Former equalities ministers Penny Mordaunt and Kemi Badenoch top Tory poll for next prime minister
Penny Mordaunt and Kemi Badenoch are the top choices among Tory party members to take over as leader from Boris Johnson, new polling suggests.
Polling by Conservative Home put trade policy minister Mordaunt, a former women and equalities minister, in the lead with 19.6 per cent support.
Badenoch, who resigned as junior equalities minister amid a mass exodus of Boris Johnson’s government, came in a close second place with 18.7 per cent of the 800 respondents.
The two candidates have previously represented vastly different factions within the Tory party when it comes to LGBTQ+ rights.
Mordaunt has long been considered an ally to the community, having been behind pledges to ban conversion therapy for all LGBTQ+ people and to reform the Gender Recognition Act. Both policies were ditched by Boris Johnson’s government.
However, Mordaunt has been accused of throwing the trans community to the wolves, kicking off her campaign for the Tory leadership by claiming to have opposed “trans orthodoxy” and laying out her view that trans women are different to “biological women”.
Badenoch was an unpopular equalities minister among the LGBTQ+ community, especially after a leaked recording in which she appeared to call trans women “men”. Her campaign so far has seen her rail against “identity politics“.
After the two former equalities ministers, Rishi Sunak, the ex-chancellor of the Exchequer, trailed behind in third place with 12.1 per cent of the vote.
So far Sunak has been endorsed by the most MPs (42, according to the New Statesman), ahead of Mordaunt (25), Tom Tugendhat (20), Liz Truss (19) and Badenoch (17). Candidates must secure 20 endorsements to make it onto the ballot.
Coming in fourth in the Conservative Home poll is attorney general Suella Braverman, a right-wing firebrand who has vowed to stamp out “woke rubbish” and break Britain from the European Court of Human Rights. She netted 11.5 per cent of the vote.

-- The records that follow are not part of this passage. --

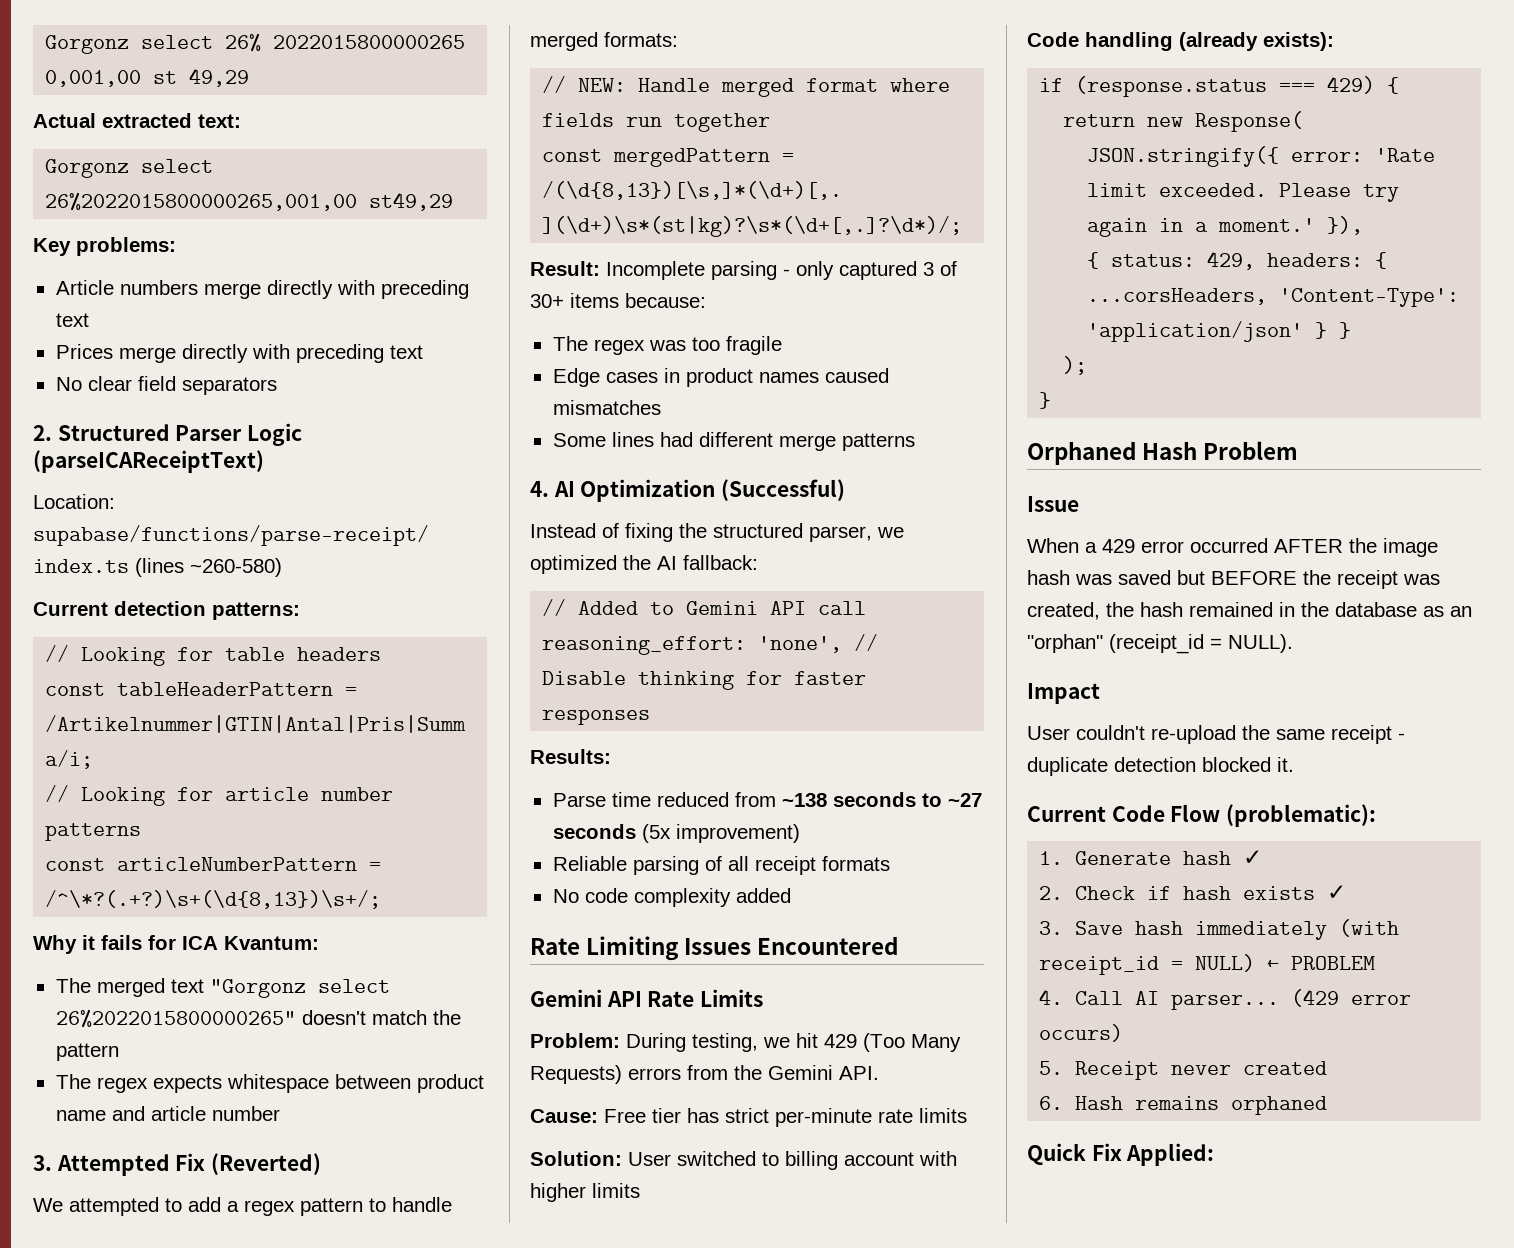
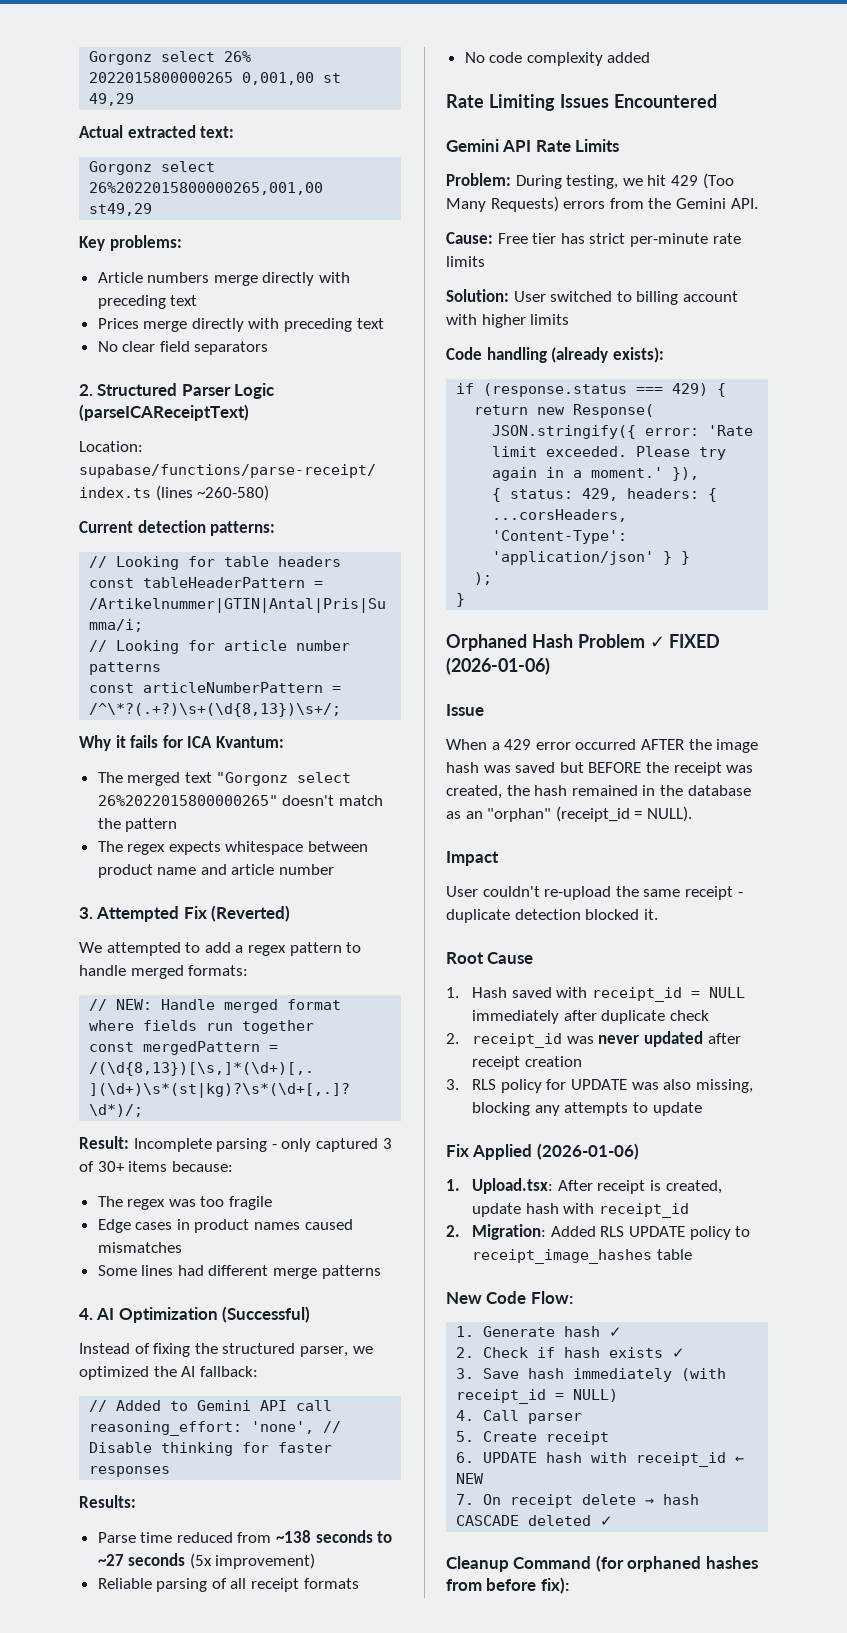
- Orphaned Hash Problem
+ Orphaned Hash Problem ✓ FIXED (2026-01-06)
- Current Code Flow (problematic):
+ Root Cause
+ 1. Hash saved with receipt_id = NULL immediately after duplicate check
+ 2. receipt_id was never updated after receipt creation
+ 3. RLS policy for UPDATE was also missing, blocking any attempts to update
+ Fix Applied (2026-01-06)
+ 1. Upload.tsx: After receipt is created, update hash with receipt_id
+ 2. Migration: Added RLS UPDATE policy to receipt_image_hashes table
+ New Code Flow:
- 3. Save hash immediately (with receipt_id = NULL) ← PROBLEM
+ 3. Save hash immediately (with receipt_id = NULL)
- 4. Call AI parser... (429 error occurs)
- 5. Receipt never created
- 6. Hash remains orphaned
- Quick Fix Applied:
+ 4. Call parser
+ 5. Create receipt
+ 6. UPDATE hash with receipt_id ← NEW
+ 7. On receipt delete → hash CASCADE deleted ✓
+ Cleanup Command (for orphaned hashes from before fix):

A little over one in 10 readers said they’d back foreign secretary and women and equalities minister Liz Truss. She launched her leadership bid on Monday with a campaign focused on slashing taxes and a return to traditional Tory values.
Home secretary Priti Patel came bottom of the pile, scraping 1.66 per cent, with transport secretary Grant Shapps only topping her by 0.12 per cent.
The 10 candidates vying to replace Boris Johnson offer, overall, similar visions. Many pitch tax cuts to ease the cost of living crisis, while others are still more than happy to send some asylum seekers on a one-way flight to Rwanda.
But if there’s one thing an increasing number of candidates are rallying behind, it’s opposing trans rights
Mordaunt, a former women and equalities minister backed by 25 MPs, U-turned on her support for trans people only moments after announcing her leadership bid. She stressed in a 10-part Twitter thread that she is not “woke” and opposes the “trans orthodoxy”.
She said: “Some people born male and who have been through the gender recognition process are also legally female. That DOES NOT mean they are biological women, like me.”
It came after right-wing newspapers and groups claimed her pro-trans stance would impair her campaign.
Badenoch’s bid to lead Britain saw her rail against “identity politics” which she said is “shutting down debate”.
Sunak launched a “women’s rights manifesto” that sets out his opposition to trans women’s inclusion in sport and the use of gender-neutral language in healthcare.
Braverman told ITV’s Robert Peston on 6 July that she would get Britain “back to a country where describing a man and a woman in terms of biology does not mean that you’re going to lose your job” if she were premier. She so far only has a dozen MPs in her corner.
After Grant Shapps pulled out of the race Tuesday (12 July), there are 10 remaining candidates. Each has until Tuesday night to secure the 20 required nominations, with the first and second rounds of voting among MPs to take place on Wednesday and Thursday.
Successive votes may continue to whittle down the candidates until two remain. That’s when the final ballots kick off, where the more than 100,000 Conservative Party members will pick Britain’s next prime minister.
But it seems Tory members aren’t exactly energised by the current list of contenders.
One survey by The Times found “none of the above” with 12 per cent was the second most popular option among Tory voters asked who should be leader.